**Extracted material:**
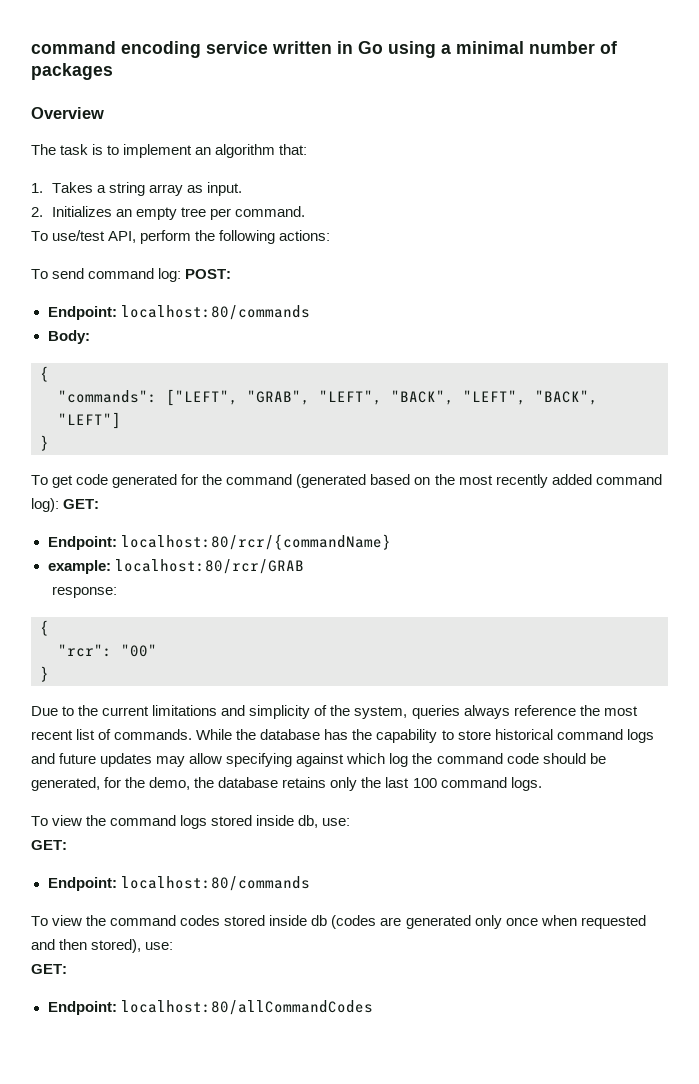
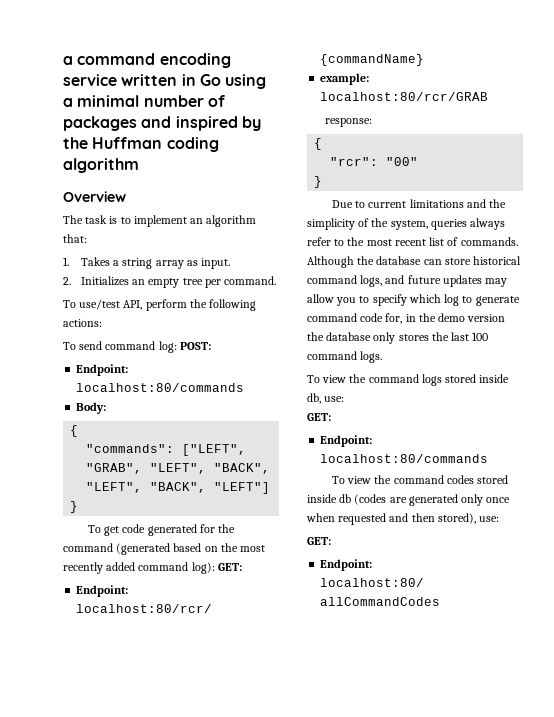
- command encoding service written in Go using a minimal number of packages
+ a command encoding service written in Go using a minimal number of packages and inspired by the Huffman coding algorithm
- Due to the current limitations and simplicity of the system, queries always reference the most recent list of commands.
+ Due to current limitations and the simplicity of the system, queries always refer to the most recent list of commands.
- While the database has the capability to store historical command logs and future updates may allow specifying against which log the command code should be generated, for the demo, the database retains only the last 100 command logs.
+ Although the database can store historical command logs, and future updates may allow you to specify which log to generate command code for, in the demo version the database only stores the last 100 command logs.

**Work required:** Only text belongs in the copy: repeat each line of the data exactly and leave out the pictures.

**Reply:**
- command encoding service written in Go using a minimal number of packages
+ a command encoding service written in Go using a minimal number of packages and inspired by the Huffman coding algorithm
- Due to the current limitations and simplicity of the system, queries always reference the most recent list of commands.
+ Due to current limitations and the simplicity of the system, queries always refer to the most recent list of commands.
- While the database has the capability to store historical command logs and future updates may allow specifying against which log the command code should be generated, for the demo, the database retains only the last 100 command logs.
+ Although the database can store historical command logs, and future updates may allow you to specify which log to generate command code for, in the demo version the database only stores the last 100 command logs.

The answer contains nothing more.